The problem -
In your copy, reproduce the entries exactly as they are, minus the images.

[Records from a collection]
# # # # #
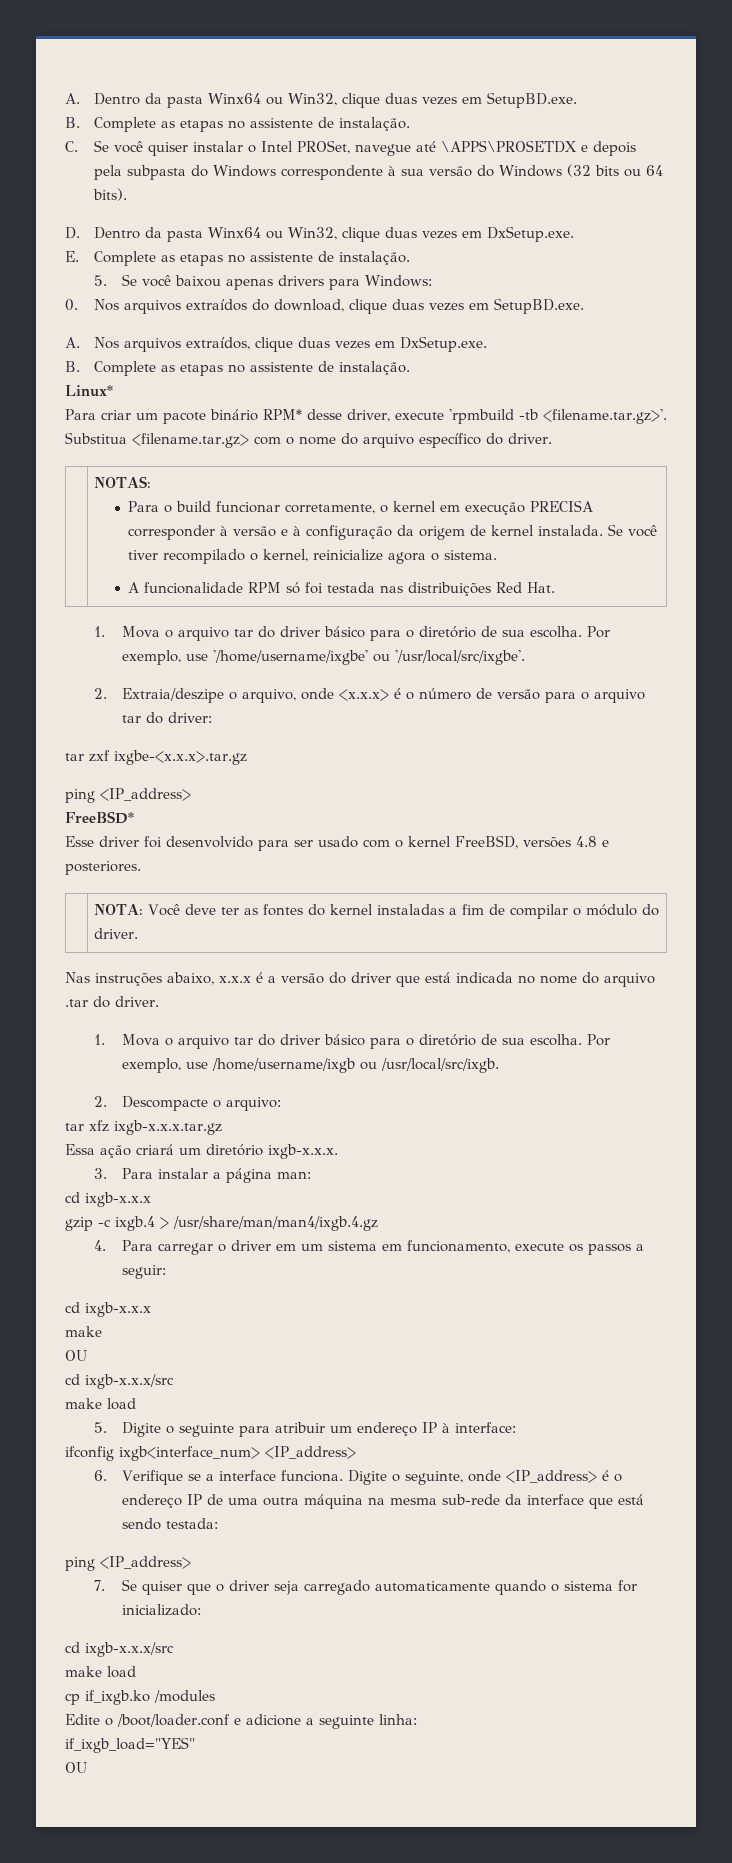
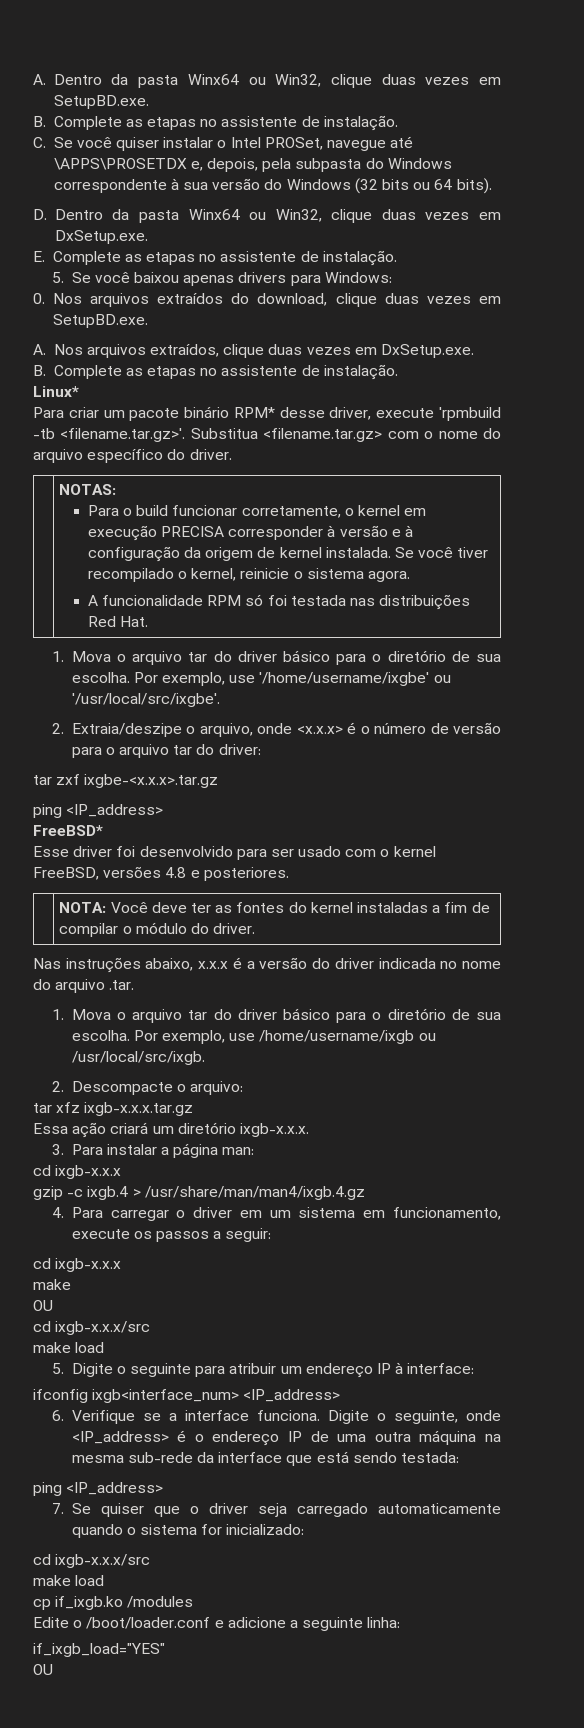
- C. Se você quiser instalar o Intel PROSet, navegue até \APPS\PROSETDX e depois pela subpasta do Windows correspondente à sua versão do Windows (32 bits ou 64 bits).
+ C. Se você quiser instalar o Intel PROSet, navegue até \APPS\PROSETDX e, depois, pela subpasta do Windows correspondente à sua versão do Windows (32 bits ou 64 bits).
- Se você tiver recompilado o kernel, reinicialize agora o sistema.
+ Se você tiver recompilado o kernel, reinicie o sistema agora.
- Nas instruções abaixo, x.x.x é a versão do driver que está indicada no nome do arquivo .tar do driver.
+ Nas instruções abaixo, x.x.x é a versão do driver indicada no nome do arquivo .tar.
# # # # #
The answer -
- C. Se você quiser instalar o Intel PROSet, navegue até \APPS\PROSETDX e depois pela subpasta do Windows correspondente à sua versão do Windows (32 bits ou 64 bits).
+ C. Se você quiser instalar o Intel PROSet, navegue até \APPS\PROSETDX e, depois, pela subpasta do Windows correspondente à sua versão do Windows (32 bits ou 64 bits).
- Se você tiver recompilado o kernel, reinicialize agora o sistema.
+ Se você tiver recompilado o kernel, reinicie o sistema agora.
- Nas instruções abaixo, x.x.x é a versão do driver que está indicada no nome do arquivo .tar do driver.
+ Nas instruções abaixo, x.x.x é a versão do driver indicada no nome do arquivo .tar.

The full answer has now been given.